DESCRIPTION OF THE TASK
Transcribe the following records exactly, images excluded.

EXERCISE DATA

====

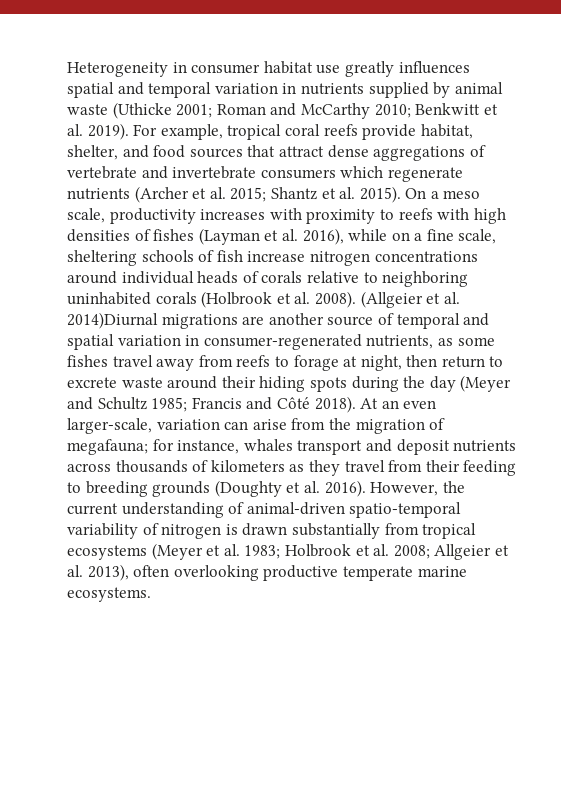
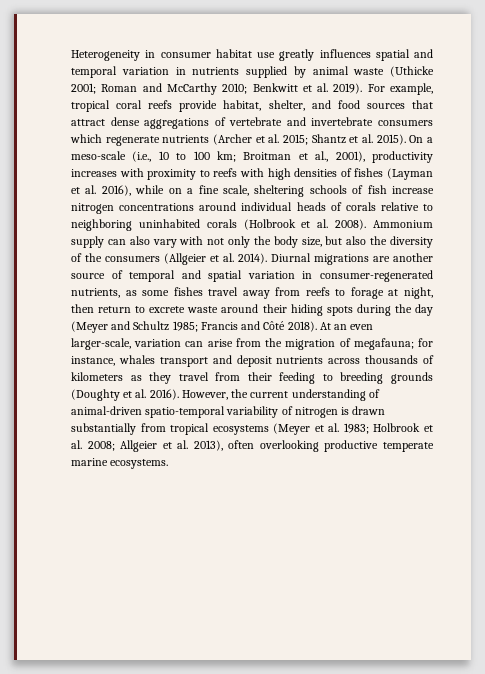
- On a meso scale, productivity increases with proximity to reefs with high densities of fishes (Layman et al. 2016), while on a fine scale, sheltering schools of fish increase nitrogen concentrations around individual heads of corals relative to neighboring uninhabited corals (Holbrook et al. 2008).
+ On a meso-scale (i.e., 10 to 100 km; Broitman et al., 2001), productivity increases with proximity to reefs with high densities of fishes (Layman et al. 2016), while on a fine scale, sheltering schools of fish increase nitrogen concentrations around individual heads of corals relative to neighboring uninhabited corals (Holbrook et al. 2008).
- (Allgeier et al. 2014)Diurnal migrations are another source of temporal and spatial variation in consumer-regenerated nutrients, as some fishes travel away from reefs to forage at night, then return to excrete waste around their hiding spots during the day (Meyer and Schultz 1985; Francis and Côté 2018).
+ Ammonium supply can also vary with not only the body size, but also the diversity of the consumers (Allgeier et al. 2014). Diurnal migrations are another source of temporal and spatial variation in consumer-regenerated nutrients, as some fishes travel away from reefs to forage at night, then return to excrete waste around their hiding spots during the day (Meyer and Schultz 1985; Francis and Côté 2018).

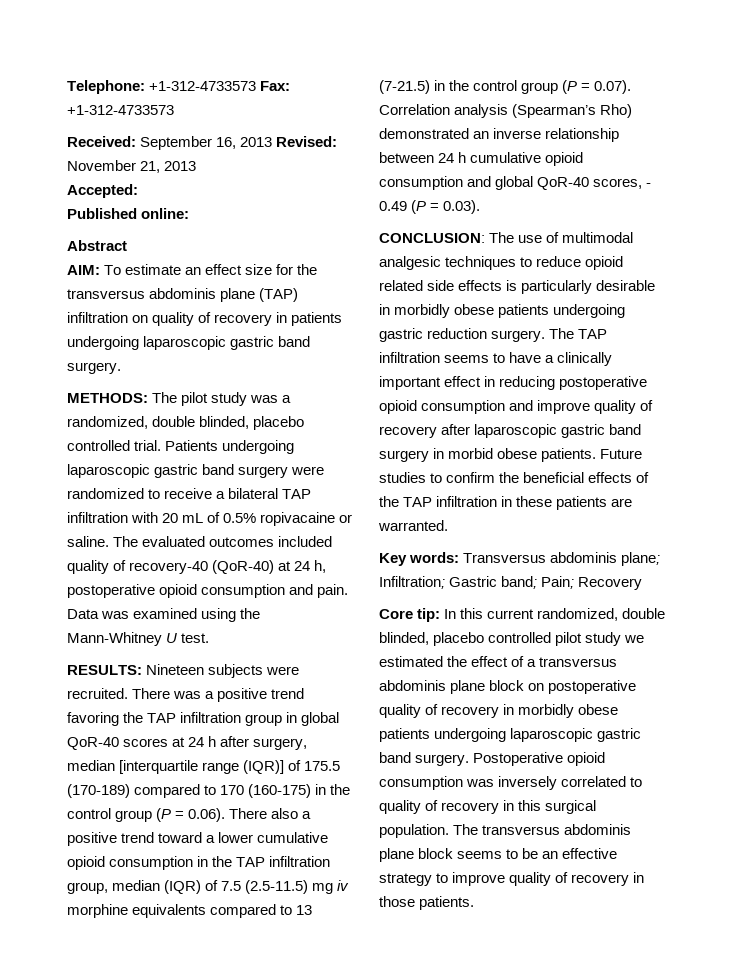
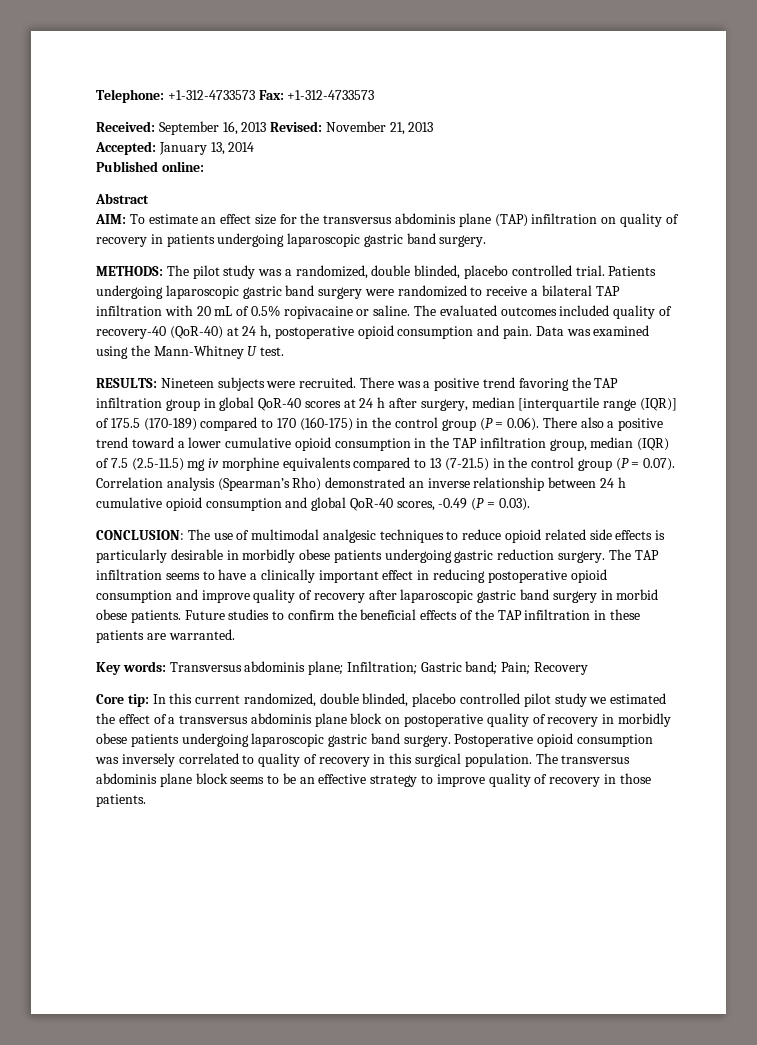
- Accepted:
+ Accepted: January 13, 2014
- There was a positive trend favoring the TAP infiltration group in global QoR-40 scores at 24 h after surgery, median [interquartile range (IQR)] of 175.5 (170-189) compared to 170 (160-175) in the control group (P = 0.06). There also a positive trend toward a lower cumulative opioid consumption in the TAP infiltration group, median (IQR) of 7.5 (2.5-11.5) mg iv morphine equivalents compared to 13 (7-21.5) in the control group (P = 0.07). Correlation analysis (Spearman’s Rho) demonstrated an inverse relationship between 24 h cumulative opioid consumption and global QoR-40 scores, - 0.49 (P = 0.03).
+ There was a positive trend favoring the TAP infiltration group in global QoR-40 scores at 24 h after surgery, median [interquartile range (IQR)] of 175.5 (170-189) compared to 170 (160-175) in the control group (P = 0.06). There also a positive trend toward a lower cumulative opioid consumption in the TAP infiltration group, median (IQR) of 7.5 (2.5-11.5) mg iv morphine equivalents compared to 13 (7-21.5) in the control group (P = 0.07). Correlation analysis (Spearman’s Rho) demonstrated an inverse relationship between 24 h cumulative opioid consumption and global QoR-40 scores, -0.49 (P = 0.03).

====

ANSWER TO THIS EXERCISE
- On a meso scale, productivity increases with proximity to reefs with high densities of fishes (Layman et al. 2016), while on a fine scale, sheltering schools of fish increase nitrogen concentrations around individual heads of corals relative to neighboring uninhabited corals (Holbrook et al. 2008).
+ On a meso-scale (i.e., 10 to 100 km; Broitman et al., 2001), productivity increases with proximity to reefs with high densities of fishes (Layman et al. 2016), while on a fine scale, sheltering schools of fish increase nitrogen concentrations around individual heads of corals relative to neighboring uninhabited corals (Holbrook et al. 2008).
- (Allgeier et al. 2014)Diurnal migrations are another source of temporal and spatial variation in consumer-regenerated nutrients, as some fishes travel away from reefs to forage at night, then return to excrete waste around their hiding spots during the day (Meyer and Schultz 1985; Francis and Côté 2018).
+ Ammonium supply can also vary with not only the body size, but also the diversity of the consumers (Allgeier et al. 2014). Diurnal migrations are another source of temporal and spatial variation in consumer-regenerated nutrients, as some fishes travel away from reefs to forage at night, then return to excrete waste around their hiding spots during the day (Meyer and Schultz 1985; Francis and Côté 2018).

- Accepted:
+ Accepted: January 13, 2014
- There was a positive trend favoring the TAP infiltration group in global QoR-40 scores at 24 h after surgery, median [interquartile range (IQR)] of 175.5 (170-189) compared to 170 (160-175) in the control group (P = 0.06). There also a positive trend toward a lower cumulative opioid consumption in the TAP infiltration group, median (IQR) of 7.5 (2.5-11.5) mg iv morphine equivalents compared to 13 (7-21.5) in the control group (P = 0.07). Correlation analysis (Spearman’s Rho) demonstrated an inverse relationship between 24 h cumulative opioid consumption and global QoR-40 scores, - 0.49 (P = 0.03).
+ There was a positive trend favoring the TAP infiltration group in global QoR-40 scores at 24 h after surgery, median [interquartile range (IQR)] of 175.5 (170-189) compared to 170 (160-175) in the control group (P = 0.06). There also a positive trend toward a lower cumulative opioid consumption in the TAP infiltration group, median (IQR) of 7.5 (2.5-11.5) mg iv morphine equivalents compared to 13 (7-21.5) in the control group (P = 0.07). Correlation analysis (Spearman’s Rho) demonstrated an inverse relationship between 24 h cumulative opioid consumption and global QoR-40 scores, -0.49 (P = 0.03).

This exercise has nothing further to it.